:: Task to complete ::
Please give back, word for word, only the lines starting at the one containing "text: 0.8 ->" and ending at the one containing "border: 1px solid" within the material below.

:: Records provided ::

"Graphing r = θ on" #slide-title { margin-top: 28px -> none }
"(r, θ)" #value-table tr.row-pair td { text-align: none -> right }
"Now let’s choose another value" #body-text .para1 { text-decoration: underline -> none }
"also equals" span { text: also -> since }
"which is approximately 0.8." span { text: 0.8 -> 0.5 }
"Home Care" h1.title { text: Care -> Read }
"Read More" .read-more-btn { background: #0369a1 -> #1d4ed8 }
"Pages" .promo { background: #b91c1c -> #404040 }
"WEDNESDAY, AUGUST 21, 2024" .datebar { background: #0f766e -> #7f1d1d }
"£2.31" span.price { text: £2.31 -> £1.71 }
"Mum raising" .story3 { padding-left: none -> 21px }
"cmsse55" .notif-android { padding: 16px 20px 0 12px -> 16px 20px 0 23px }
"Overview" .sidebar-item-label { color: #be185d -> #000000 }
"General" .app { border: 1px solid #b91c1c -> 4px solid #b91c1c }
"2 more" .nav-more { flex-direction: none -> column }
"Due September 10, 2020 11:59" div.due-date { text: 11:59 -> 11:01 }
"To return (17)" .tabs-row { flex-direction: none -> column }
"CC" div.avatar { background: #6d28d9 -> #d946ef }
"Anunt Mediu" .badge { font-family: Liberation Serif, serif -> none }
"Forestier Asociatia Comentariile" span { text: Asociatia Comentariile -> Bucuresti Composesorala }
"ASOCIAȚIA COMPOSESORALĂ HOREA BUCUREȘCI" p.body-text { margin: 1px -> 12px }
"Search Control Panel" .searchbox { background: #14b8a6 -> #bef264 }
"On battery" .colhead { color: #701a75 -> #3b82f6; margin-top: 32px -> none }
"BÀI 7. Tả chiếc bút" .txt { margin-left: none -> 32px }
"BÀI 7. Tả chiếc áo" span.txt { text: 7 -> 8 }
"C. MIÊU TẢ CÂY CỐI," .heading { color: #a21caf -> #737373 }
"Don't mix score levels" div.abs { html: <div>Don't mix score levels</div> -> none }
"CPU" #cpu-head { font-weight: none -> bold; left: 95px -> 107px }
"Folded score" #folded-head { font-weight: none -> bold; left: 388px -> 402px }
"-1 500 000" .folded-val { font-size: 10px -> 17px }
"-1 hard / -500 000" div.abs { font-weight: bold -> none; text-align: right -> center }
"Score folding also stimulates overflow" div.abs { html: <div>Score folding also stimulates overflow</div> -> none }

:: Solution to this problem ::
"which is approximately 0.8." span { text: 0.8 -> 0.5 }
"Home Care" h1.title { text: Care -> Read }
"Read More" .read-more-btn { background: #0369a1 -> #1d4ed8 }
"Pages" .promo { background: #b91c1c -> #404040 }
"WEDNESDAY, AUGUST 21, 2024" .datebar { background: #0f766e -> #7f1d1d }
"£2.31" span.price { text: £2.31 -> £1.71 }
"Mum raising" .story3 { padding-left: none -> 21px }
"cmsse55" .notif-android { padding: 16px 20px 0 12px -> 16px 20px 0 23px }
"Overview" .sidebar-item-label { color: #be185d -> #000000 }
"General" .app { border: 1px solid #b91c1c -> 4px solid #b91c1c }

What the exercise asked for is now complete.